LOL, this seems to be my day for agreeing with everything Robert says (course, that is easy to do anyhow  ) but I think it is the bird on top, too.

Beautiful babies, no matter who they belong to!


----------



## Lovebirds (Sep 6, 2002)

Lady Tarheel said:


> LOL, this seems to be my day for agreeing with everything Robert says (course, that is easy to do anyhow  ) but I think it is the bird on top, too.
> 
> Beautiful babies, no matter who they belong to!

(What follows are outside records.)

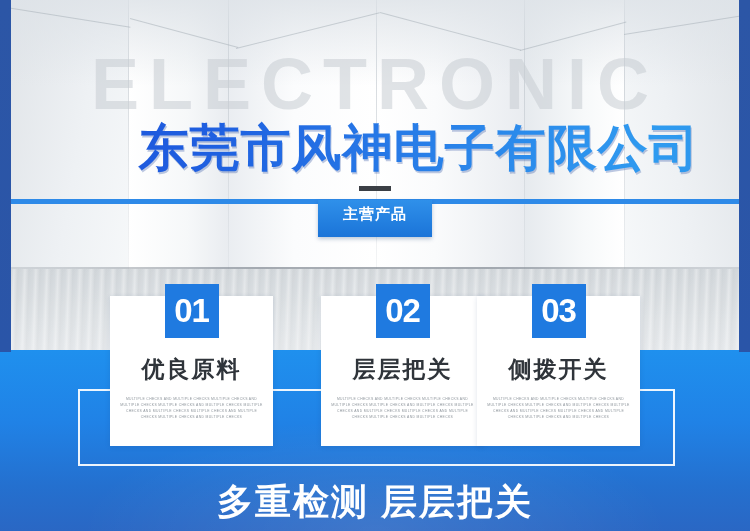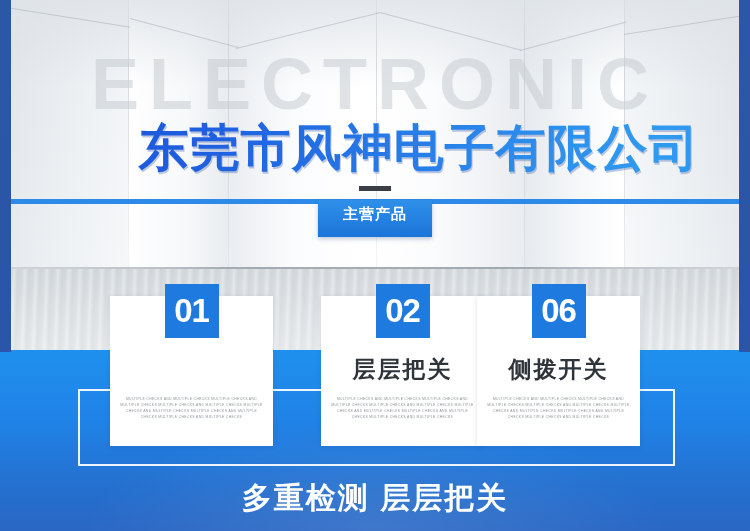--- a/index.html
+++ b/index.html
@@ -251,21 +251,21 @@
     word-break: break-word;
     transform: scale(1);
   }
 
   
   .slogan {
     position: absolute;
     left: 0; top: 478px;
     width: 750px;
     text-align: center;
-    font-size: 30px;
+    font-size: 36px;
     font-weight: 800;
     color: #ffffff;
     letter-spacing: 2px;
     z-index: 8;
     white-space: nowrap;
   }
 </style>
 </head>
 <body>
 
@@ -312,31 +312,32 @@
 
 
   <div class="blue-area"></div>
 
   <div class="frame"></div>
 
   <div class="cards">
 
     <div class="card card-1">
       <div class="card-num">01</div>
+      <div class="card-heading">优良原料</div>
       <div class="card-sub">MULTIPLE CHECKS AND MULTIPLE CHECKS MULTIPLE CHECKS AND MULTIPLE CHECKS MULTIPLE CHECKS AND MULTIPLE CHECKS MULTIPLE CHECKS AND MULTIPLE CHECKS MULTIPLE CHECKS AND MULTIPLE CHECKS MULTIPLE CHECKS AND MULTIPLE CHECKS</div>
     </div>
 
     <div class="card card-2">
       <div class="card-num">02</div>
       <div class="card-heading">层层把关</div>
       <div class="card-sub">MULTIPLE CHECKS AND MULTIPLE CHECKS MULTIPLE CHECKS AND MULTIPLE CHECKS MULTIPLE CHECKS AND MULTIPLE CHECKS MULTIPLE CHECKS AND MULTIPLE CHECKS MULTIPLE CHECKS AND MULTIPLE CHECKS MULTIPLE CHECKS AND MULTIPLE CHECKS</div>
     </div>
 
     <div class="card card-3">
-      <div class="card-num">06</div>
+      <div class="card-num">03</div>
       <div class="card-heading">侧拨开关</div>
       <div class="card-sub">MULTIPLE CHECKS AND MULTIPLE CHECKS MULTIPLE CHECKS AND MULTIPLE CHECKS MULTIPLE CHECKS AND MULTIPLE CHECKS MULTIPLE CHECKS AND MULTIPLE CHECKS MULTIPLE CHECKS AND MULTIPLE CHECKS MULTIPLE CHECKS AND MULTIPLE CHECKS</div>
     </div>
 
   </div>
 
   <div class="slogan">多重检测 层层把关</div>
 
 </div>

Well, I read what he said and I went back and looked at the picture and I went through some of my records. I don't find any lost white birds for that year except a couple that someone in my club gave me, which would mean they had IF bands on too (yellow bands) and I only remember buying two birds at the auction. The white one and another little blue bar splash that is on my race team. Both of those birds have red AU bands on and the little "white" bird in the picture has a red AU band, so I'm almost 100% sure that's her.


----------



## Eriduardo (Aug 28, 2006)

Lovebirds said:


> Well, I read what he said and I went back and looked at the picture and I went through some of my records. I don't find any lost white birds for that year except a couple that someone in my club gave me, which would mean they had IF bands on too (yellow bands) and I only remember buying two birds at the auction. The white one and another little blue bar splash that is on my race team. Both of those birds have red AU bands on and the little "white" bird in the picture has a red AU band, so I'm *almost 100% sure *that's her.


Keyword ALMOST, lol


----------